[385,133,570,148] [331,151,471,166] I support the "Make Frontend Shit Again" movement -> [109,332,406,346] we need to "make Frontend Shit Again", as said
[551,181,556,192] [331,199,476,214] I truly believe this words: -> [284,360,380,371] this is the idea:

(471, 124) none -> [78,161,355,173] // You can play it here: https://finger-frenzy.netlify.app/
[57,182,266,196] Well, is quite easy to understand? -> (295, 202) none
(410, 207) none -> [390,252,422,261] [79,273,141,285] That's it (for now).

++++++++++++++++++++

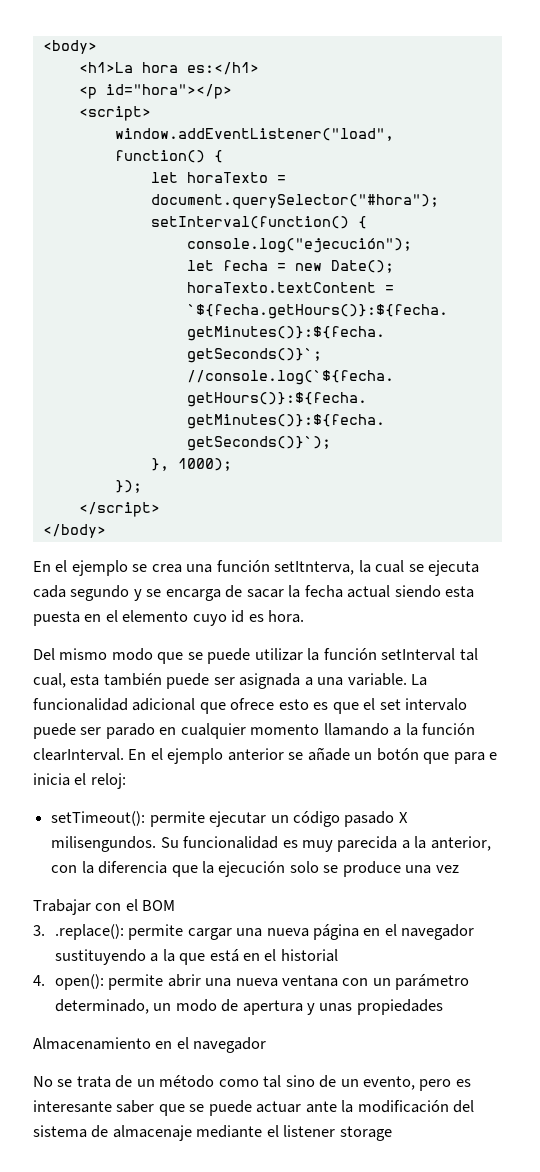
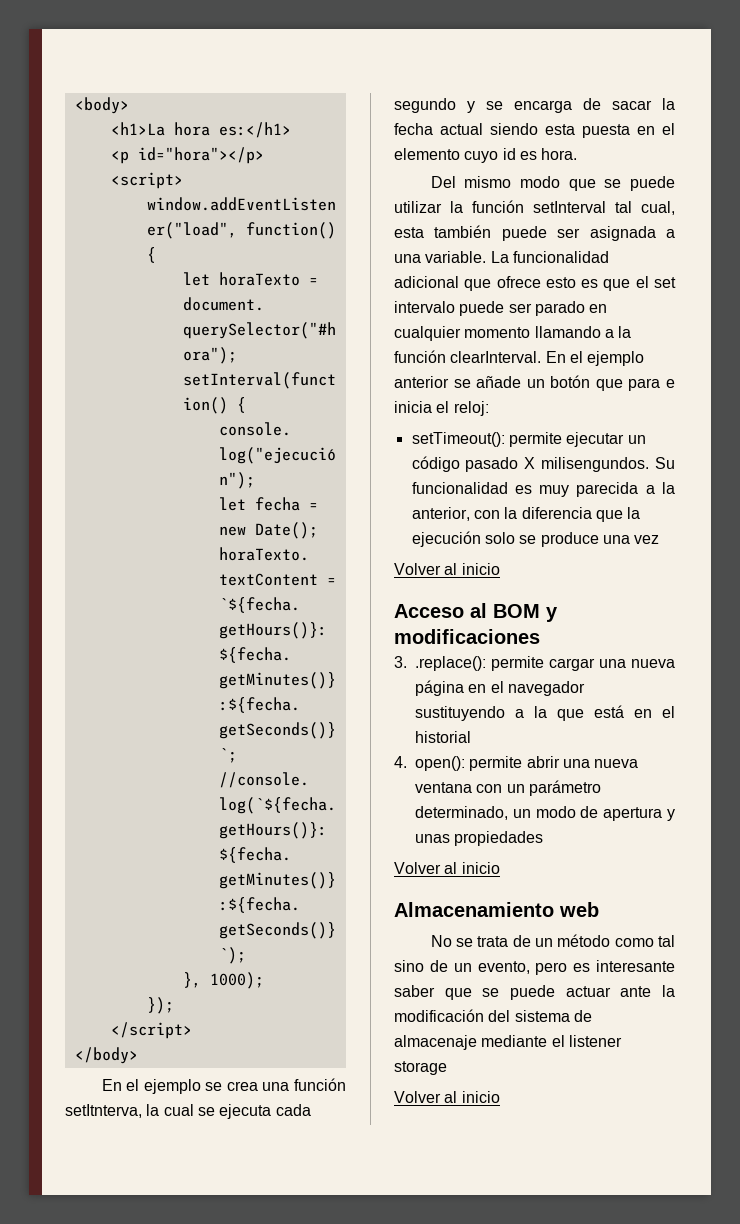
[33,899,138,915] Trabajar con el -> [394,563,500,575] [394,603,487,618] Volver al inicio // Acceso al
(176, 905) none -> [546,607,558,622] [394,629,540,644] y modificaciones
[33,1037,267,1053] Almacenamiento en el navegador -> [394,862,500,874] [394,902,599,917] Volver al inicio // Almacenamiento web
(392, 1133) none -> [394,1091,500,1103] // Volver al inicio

++++++++++++++++++++

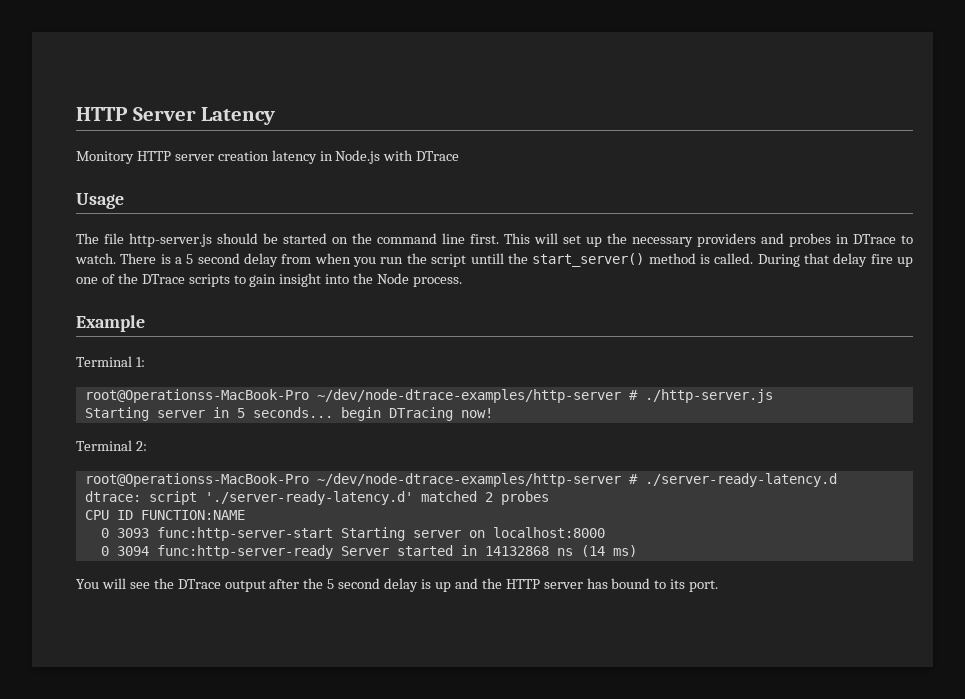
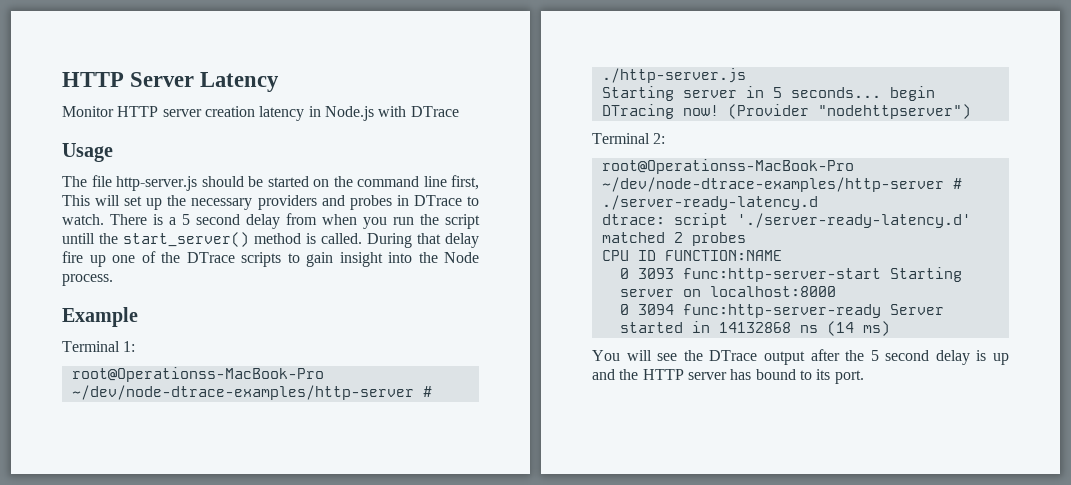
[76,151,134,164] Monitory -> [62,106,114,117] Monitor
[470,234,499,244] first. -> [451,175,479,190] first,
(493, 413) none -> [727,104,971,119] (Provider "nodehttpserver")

++++++++++++++++++++

_Work instructions:_
Each line of the listing above that includes the word "inicio" should be copied.

_Written reply:_
[33,899,138,915] Trabajar con el -> [394,563,500,575] [394,603,487,618] Volver al inicio // Acceso al
[33,1037,267,1053] Almacenamiento en el navegador -> [394,862,500,874] [394,902,599,917] Volver al inicio // Almacenamiento web
(392, 1133) none -> [394,1091,500,1103] // Volver al inicio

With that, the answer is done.